Melancholia pressed around her, smothering as a blanket, gray as this fourth day of dwindling rain, with no good news on the horizon to relieve her depression. Over the telephone, the lines miraculously having survived the storm, her mother had read to her the
Fort Worth Gazette
's articles about the horrific death toll, property destruction, and reprehensible behavior of looters in Galveston. Friends' relatives and friends had been lost, their homes destroyed, the hotel where Samantha and Sloan had honeymooned washed away. Anne Rutherford had spearheaded a disaster relief campaign in which Estelle had participated, and volunteers had sent a train car loaded with collected food, clothing, blankets, and medicines to the devastated city.

The losses of the Triple S were as dire as expected, and the ranch hands were working round the clock to salvage and repair what could be saved. Las Tres Lomas had suffered higher losses. The Triple S was on a greater elevation, and in times of floods, water flowed downhill rather than stood stationary until it soaked into the ground. Sloan had aged five years in less than a week's period. His Thoroughbred had broken a leg and had to be put down, and Saved was missing.

One weak light shone through the darkness. Sloan's animosity toward Daniel had dissipated somewhat, at least temporarily, owing to the shoulder that Daniel had willingly put to the wheel in assisting him and the ranch hands in the brutal and endless hours of cleanup and restoration. He had put his smithy, carpenter, and ironmonger's skills to work, and within a few days had repaired several faulty pulleys necessary to haul bales of hay into the barn loft, hewn fence posts, and reconstructed two lean-tos over feeding bins. He'd addressed a number of items on Samantha's household list and adjusted the hinges on the oven door, hammered out a collar for a leaky pipe in the kitchen, and built a new shelf for the pantry.

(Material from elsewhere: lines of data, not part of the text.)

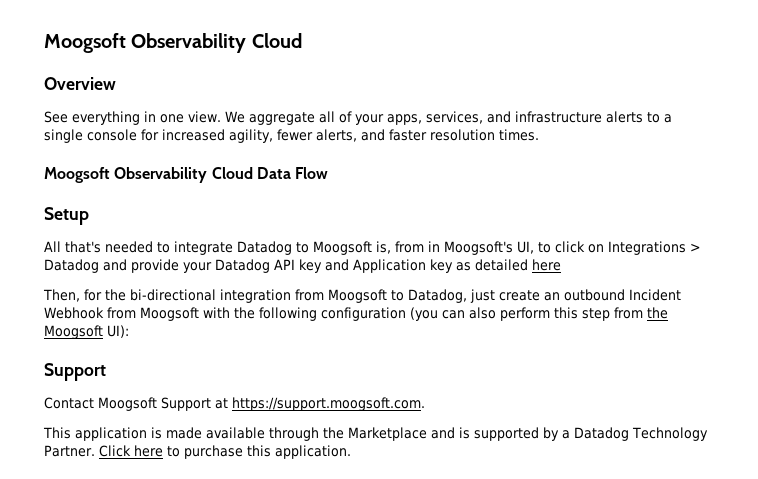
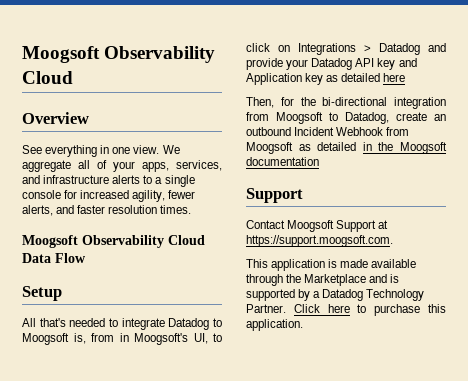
[470,289,495,303] just -> (389, 118) none
[203,307,643,321] with the following configuration (you can also perform this step from -> [298,142,372,151] as detailed in
[107,325,129,338] UI): -> [246,157,319,166] documentation

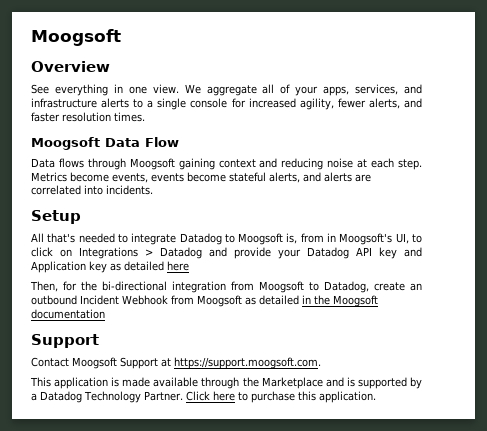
[22,46,216,63] [22,71,73,84] Moogsoft Observability Cloud -> [31,29,121,46] Moogsoft
[82,235,205,248] Observability Cloud -> (100, 143) none
(86, 258) none -> [31,158,423,170] [31,172,371,183] [31,185,153,195] // Data flows through Moogsoft gaining context and reducing noise at each step. Metrics become events, events become stateful alerts, and alerts are correlated into incidents.

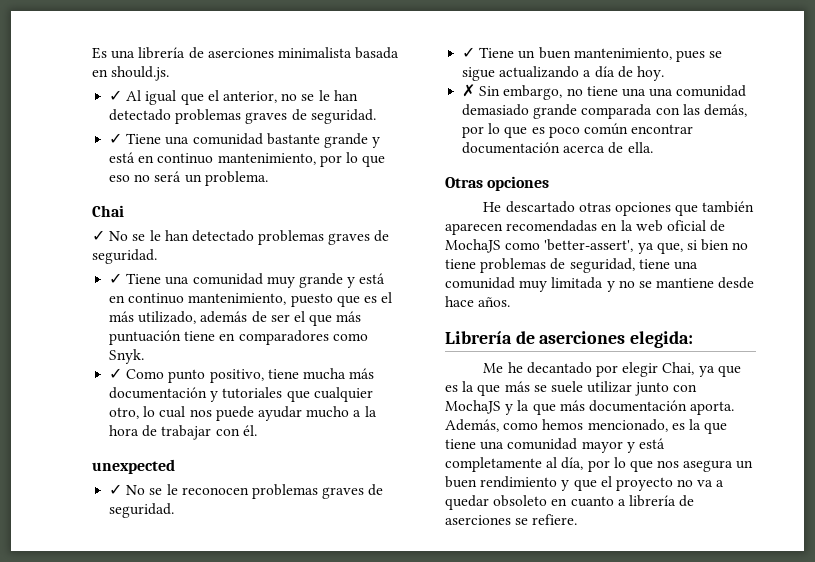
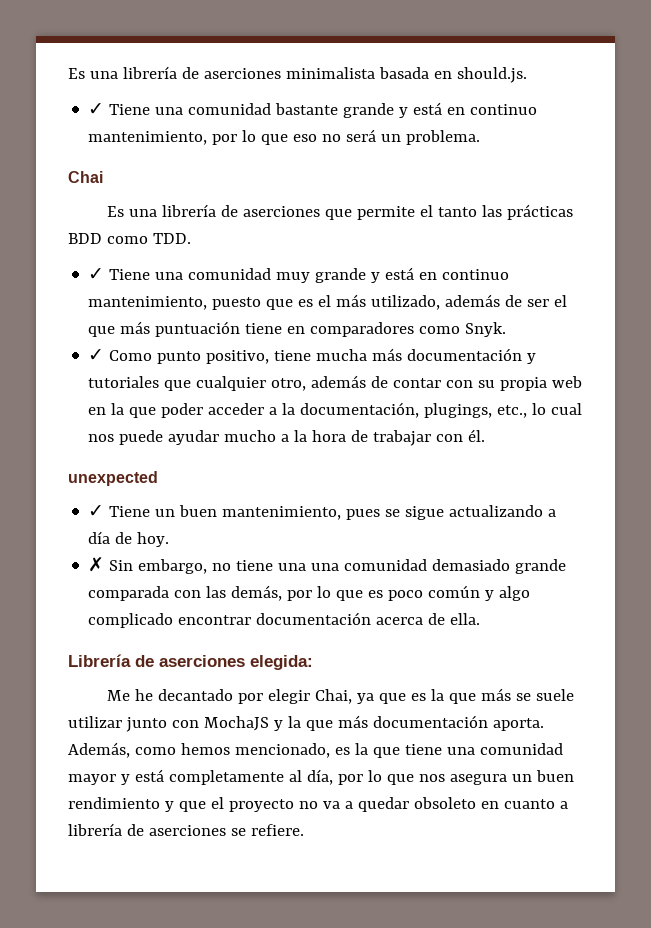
[109,90,358,105] [109,109,376,124] // ✓ Al igual que el anterior, no se le han detectado problemas graves de seguridad. -> (527, 75) none
[92,230,390,245] [92,249,157,264] ✓ No se le han detectado problemas graves de seguridad. -> [106,204,573,220] [68,233,191,244] Es una librería de aserciones que permite el tanto las prácticas BDD como TDD.
(140, 413) none -> [311,375,583,391] [88,402,528,418] además de contar con su propia web en la que poder acceder a la documentación, plugings, etc.,
[109,484,384,499] [109,503,175,518] // ✓ No se le reconocen problemas graves de seguridad. -> (158, 478) none
(628, 129) none -> [485,586,531,601] [88,613,174,628] y algo complicado
[445,176,550,191] [483,201,755,216] [445,220,726,235] [445,239,749,254] [445,258,698,273] [445,277,755,292] [445,296,511,307] // Otras opciones // He descartado otras opciones que también aparecen recomendadas en la web oficial de MochaJS como 'better-assert', ya que, si bien no tiene problemas de seguridad, tiene una comunidad muy limitada y no se mantiene desde hace años. -> (481, 619) none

“Not a lazy bone in his body, I'll give him that,” Sloan had said.

Daniel was not bad company at the end of the day, either, though Sloan would not go so far as to admit it. A couple of nights the five of them simply sat around the fire in the great room, the women mending or knitting, the men, their legs stretched out before them, too tired from the day's work to concentrate on a card game. Of all of them, Daniel was the better read and more informed on current affairs, but he did not trip out his knowledge like many men with less education and refinement would have in the company of those supposedly having more of both. It was from Daniel they learned that two brothers from North Carolina had designed a man-carrying glider they planned to test soon to prove their theory that man could fly and control an air craft that defied gravity.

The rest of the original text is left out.